By Daniela Hernandez, Jeanne Whalen and Allison Prang
Efforts to find treatments for Alzheimer's disease suffered
blows in recent days, but many companies, scientists and investors
are still optimistic that they can find a way to treat the
memory-robbing disease, which affects roughly 5.5 million
Americans.
Axovant Sciences Ltd. on Monday shuttered development for a
once-promising Alzheimer's drug, an announcement that came days
after Pfizer Inc. said it was giving up on the space entirely.
"The mood is definitely negative on anything near-term, [but]
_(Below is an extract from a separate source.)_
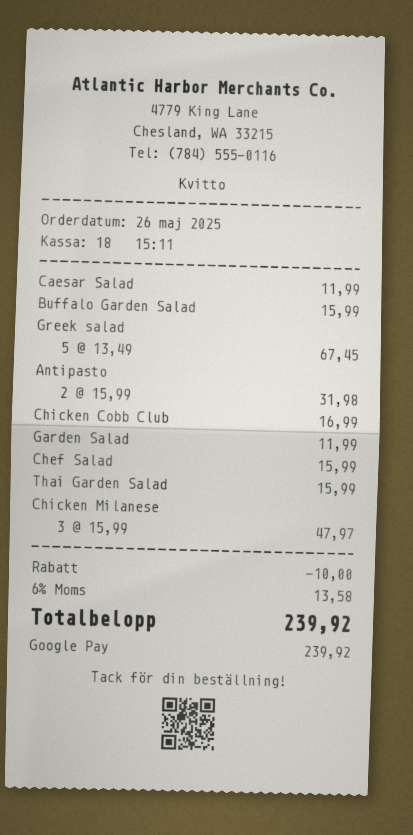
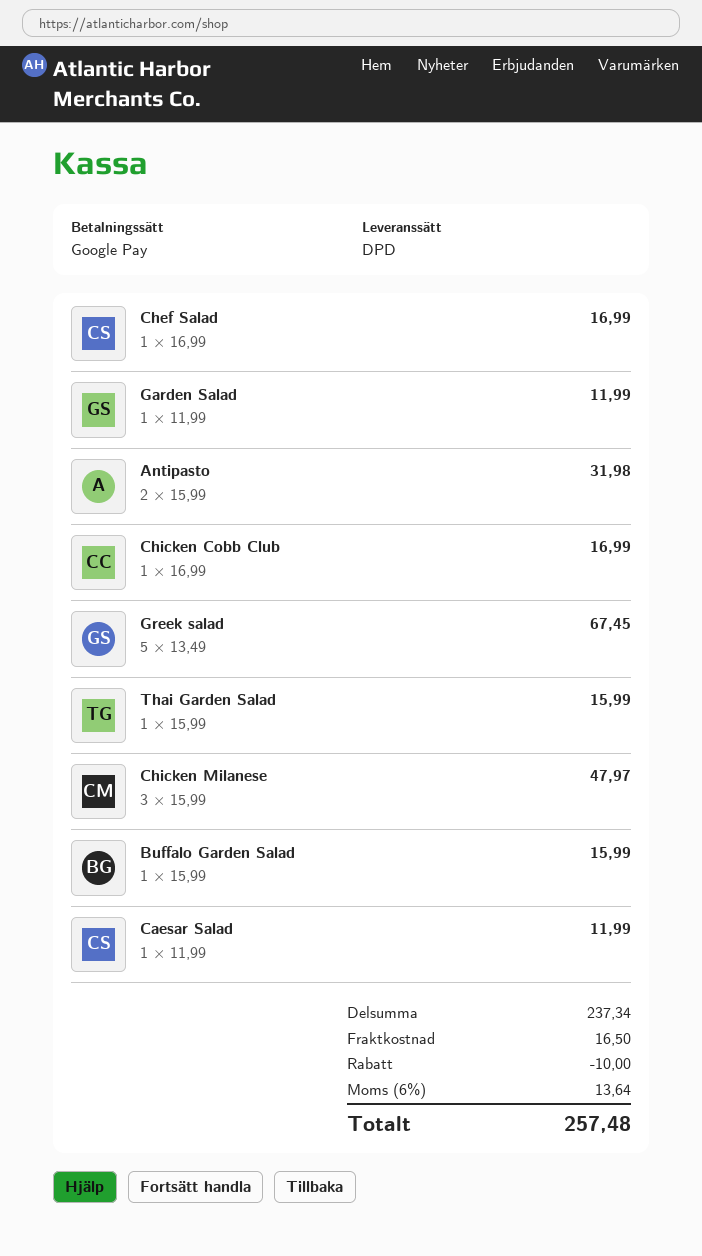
Chef Salad: 1 x 15.99 = 15.99 -> 1 x 16.99 = 16.99
shipping: none -> 16.50
tax: 6% = 13.58 -> 6% = 13.64
total: 239.92 -> 257.48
there continues to be interest in this space," said Mark Ginestro,
a principal for health-care and life sciences strategy at KPMG in
San Francisco. "It's too big of a market to ignore. People are
going to continue to go after it despite the roadblocks."
Roche Holding AG, Biogen Inc., Eli Lilly & Co. and others
are still developing therapies. Startups with neuroscience
pipelines, like Denali Therapeutics Inc. and Verge Genomics, are
attracting funding, and so are early-stage research projects.
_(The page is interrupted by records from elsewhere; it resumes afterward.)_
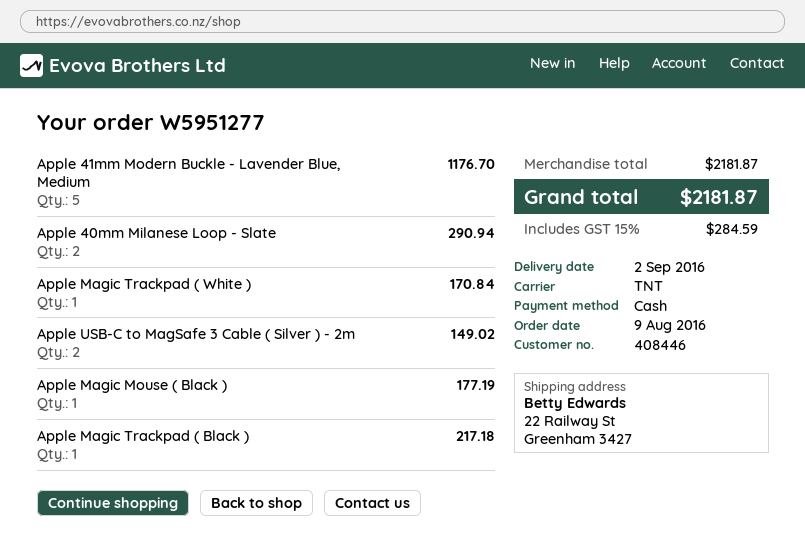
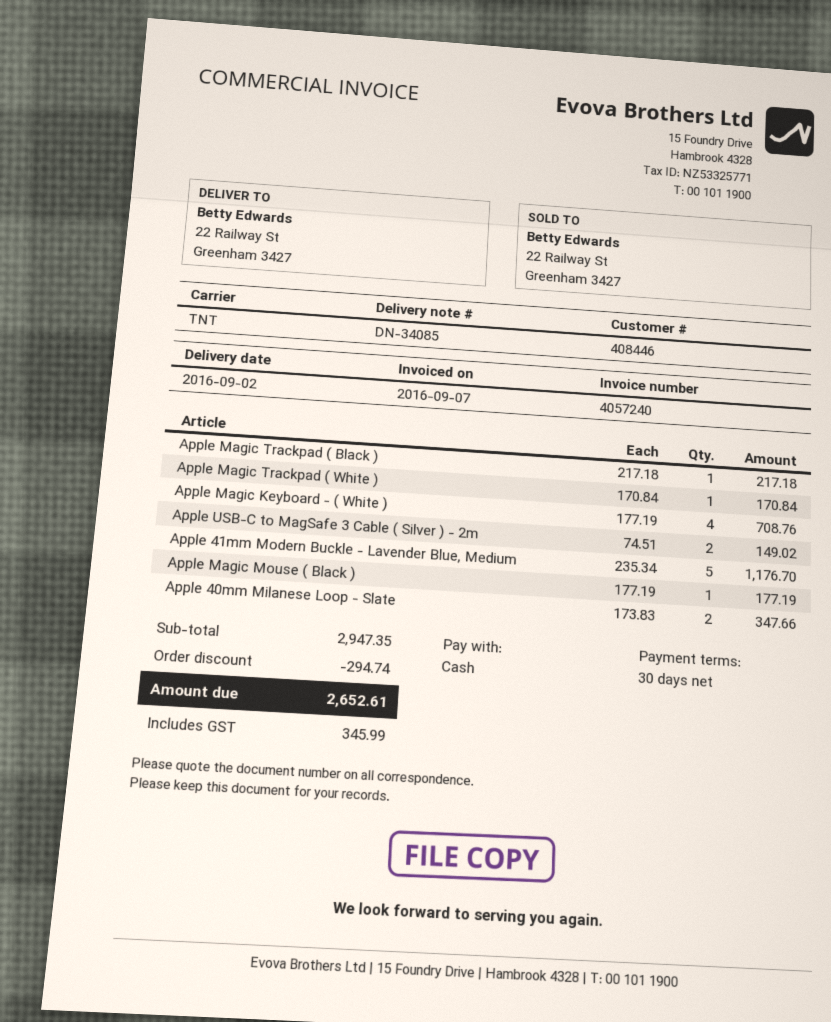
Apple 40mm Milanese Loop - Slate: 2 for 290.94 -> 2 for 347.66
Apple Magic Keyboard - ( White ): none -> 4 for 708.76
subtotal: 2181.87 -> 2947.35
discount: none -> 294.74
tax: 284.59 -> 345.99
total: 2181.87 -> 2652.61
During the fiscal year 2017, the National Institutes of Health
will have poured an estimated $1.35 billion into Alzheimer's
disease, almost triple its investment for fiscal year 2013. And
Pfizer said it had plans to establish a corporate venture fund
focused on neuroscience projects.
Sales of successful treatments for the disorder could amount to
billions of dollars as demand for therapies increase due to an
aging population. Analysts had predicted that annual sales for
Axovant's drug, known as intepirdine, could have topped $2
billion.
"It's too early to give up," said Paul Aisen, the director of
the University of Southern California's Alzheimer's Therapeutic
Research Institute in San Diego. "We're actually on the precipice
of major advances. I would not discount all the disappointments
over the years, but I believe we're in good shape."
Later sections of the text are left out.